And I want to stress that "everybody" part: when we do synchronisation with a GLAM database, we give them back an extremely valuable feedback, in terms of link to other databases they can freely access, as well as in terms of hints for data clean-up - which, again, is something that Google doesn't provide at all.
- I was under the impression that Google bought Freebase and then started Wikidata as a non-threatening model to the data they have in their Knowledge Graph
Could someone give me some pointers about the financial connections of Google and Wikimedia (this should be transparent, right?) and also who pushed the Wikidata movement into life in 2012?
Wikidata started as an independent project by some of the people who worked on Semantic MediaWiki (there are so many of them I fear I might miss some of them, and that would be embarrassing for me), not as a Google project.
It was originally financed *also* by Google, yes, but it was a small part compared to the aid from other institutions, such as the Allen Institute for Artificial Intelligence, the Gordon and Betty Moore Foundation, the Wikimedia Foundation itself, and others.
Google was also mentioned in https://blog.wikimedia.org/2017/10/30/wikidata-fifth-birthday/ but while it reads "Freebase, was discontinued because of the superiority of Wikidata’s approach and active community." I know the story as: Google didn't want its competitors to have the data and the service. Not much of Freebase did end up in Wikidata.
I remember the story as "Google couldn't make anymore money out of Freebase, that was being also superseded by other internal systems *and* Wikidata, so Denny pushed Google to donate Freebase's triples to Wikidata".

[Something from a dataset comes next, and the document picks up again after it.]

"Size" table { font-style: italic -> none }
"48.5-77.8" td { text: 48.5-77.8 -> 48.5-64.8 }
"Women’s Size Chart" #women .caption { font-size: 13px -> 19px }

This is basically the same (well, with due proportions) that happened with OpenRefine, which originally was called Google Refine and that was discontinued because Google couldn't do any profit with it, and now is one of the most valuable tools that we can use to clean up and re-conciliate data with Wikidata.
As for the integration of the data, I don't have any precise data about it, but I'm sure that a fair part of Freebase did end up in Wikidata, just as much as many other big databases did.

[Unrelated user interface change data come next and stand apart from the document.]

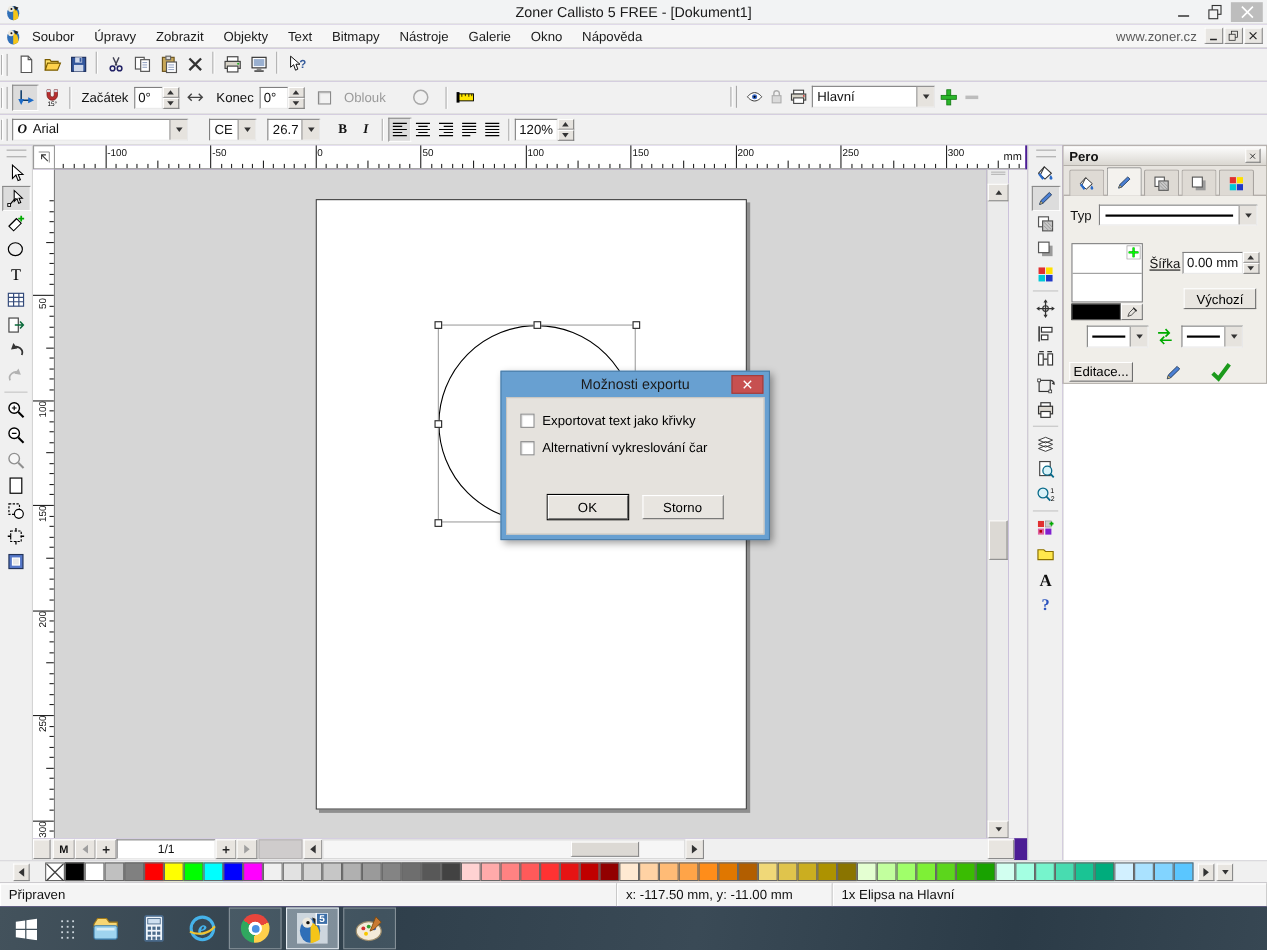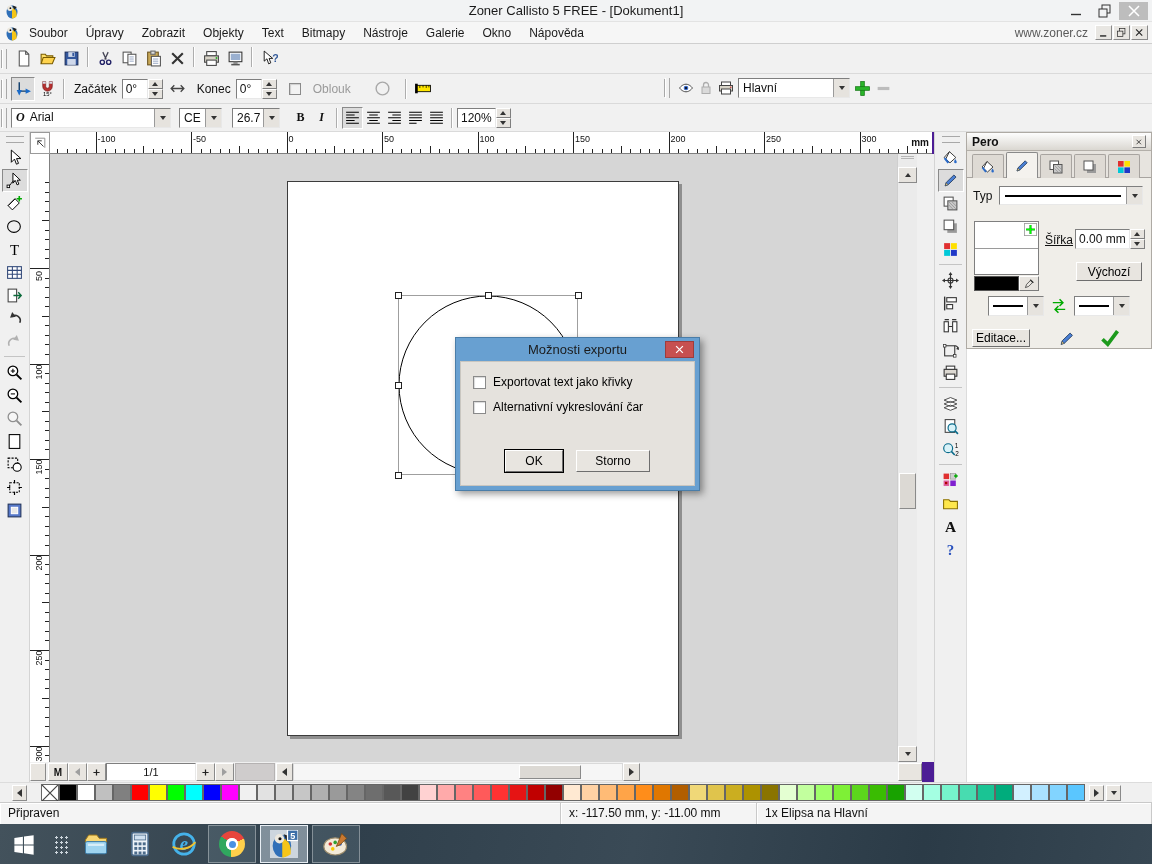"CE" div.combo { margin-left: 8px -> 19px }
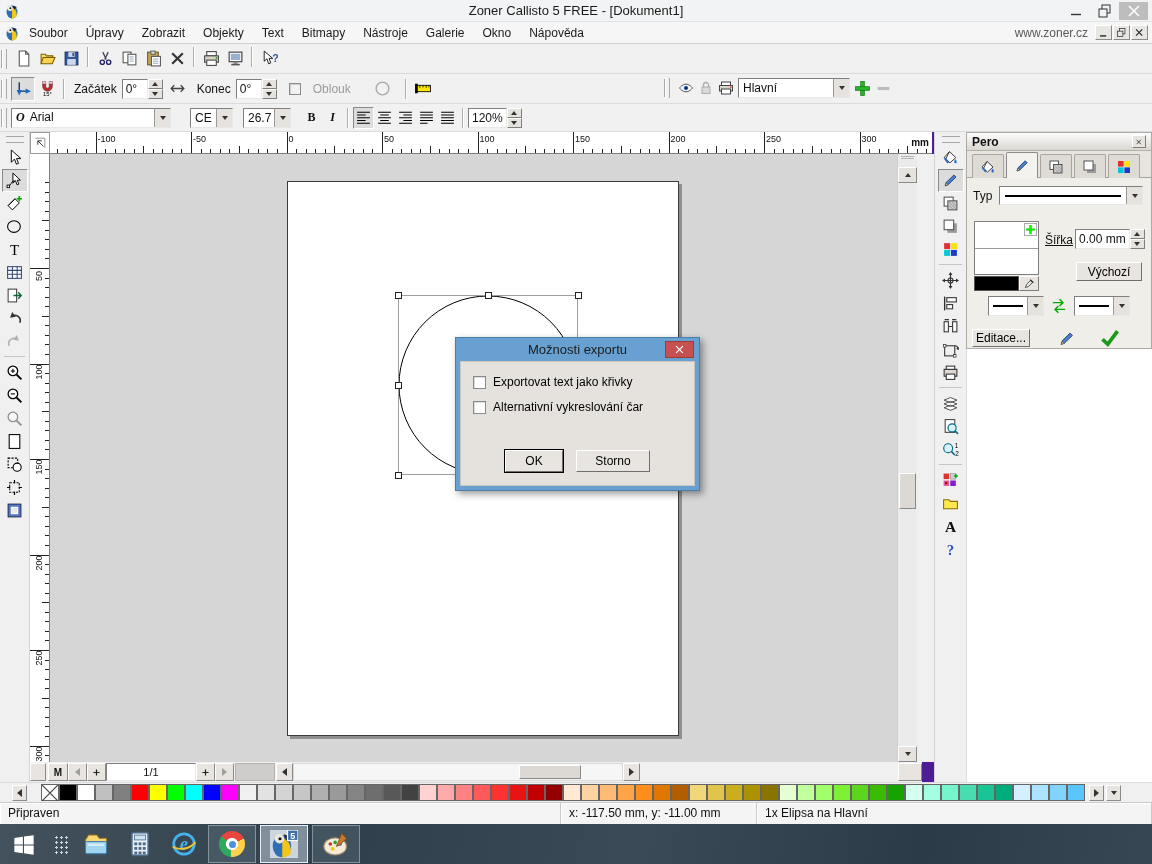"mm" #mmlab { font-weight: bold -> normal }
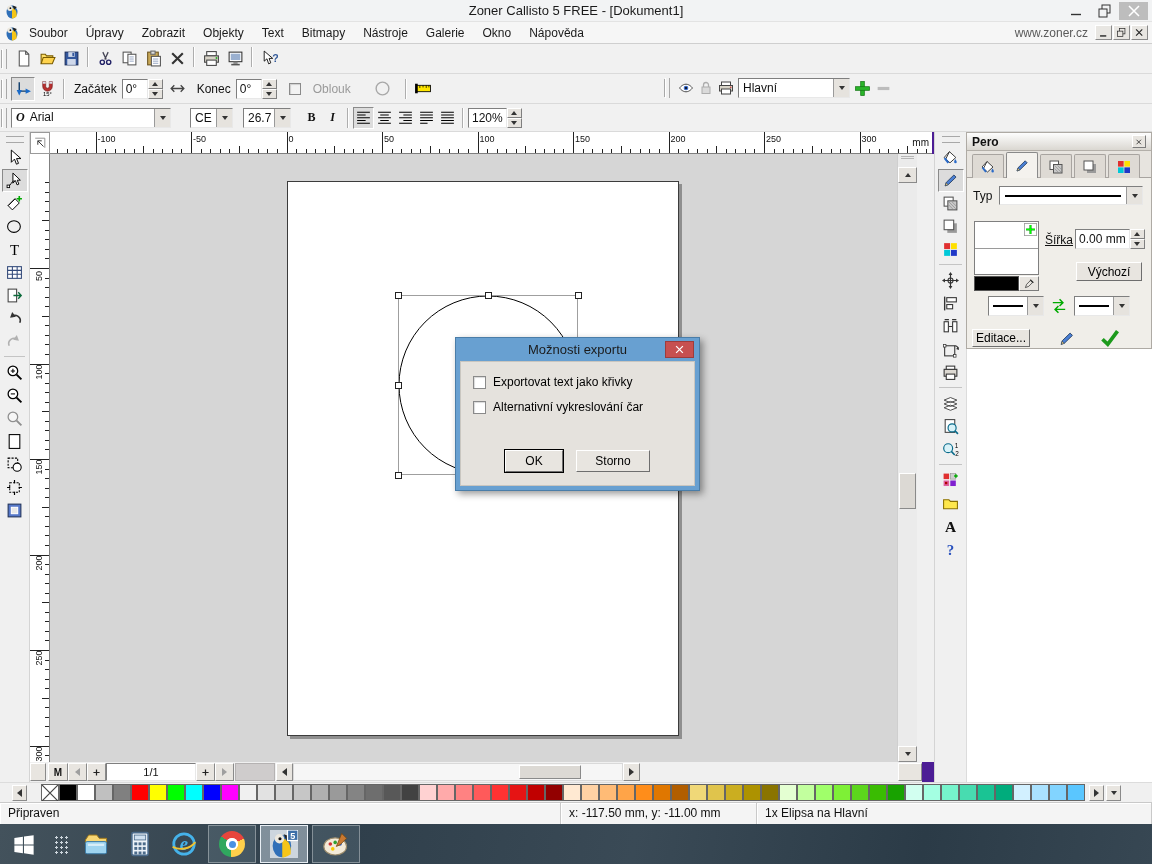"OK" #okbtn { width: 58px -> 73px }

As I said, I don't want to push any opinions in any directions. I am more asking for more information about the connection of Google to Wikidata (financially), then Google to WMF and also I am asking about any strategic advantages for Google in relation to their competition.
I cannot properly answer you about this. WMF and Google are in my view "frenemies": Google is, and will always be, a Big Tech company and WMF is, and will always be, a champion of free knowledge. You just can't do free knowledge by forcing Big Tech companies to NOT pick up your tools and data, though, as much I as think it'd be unnecessary for us just to NOT take any help from Google, if we can work together on several objectives. This is ok to me, as much as we keep being transparent on this - which I recognise to be your point and your motivation beneath your email, so don't worry about it. ;)
I hope I helped you in wrapping your head about the whole thing. :)
Cheers,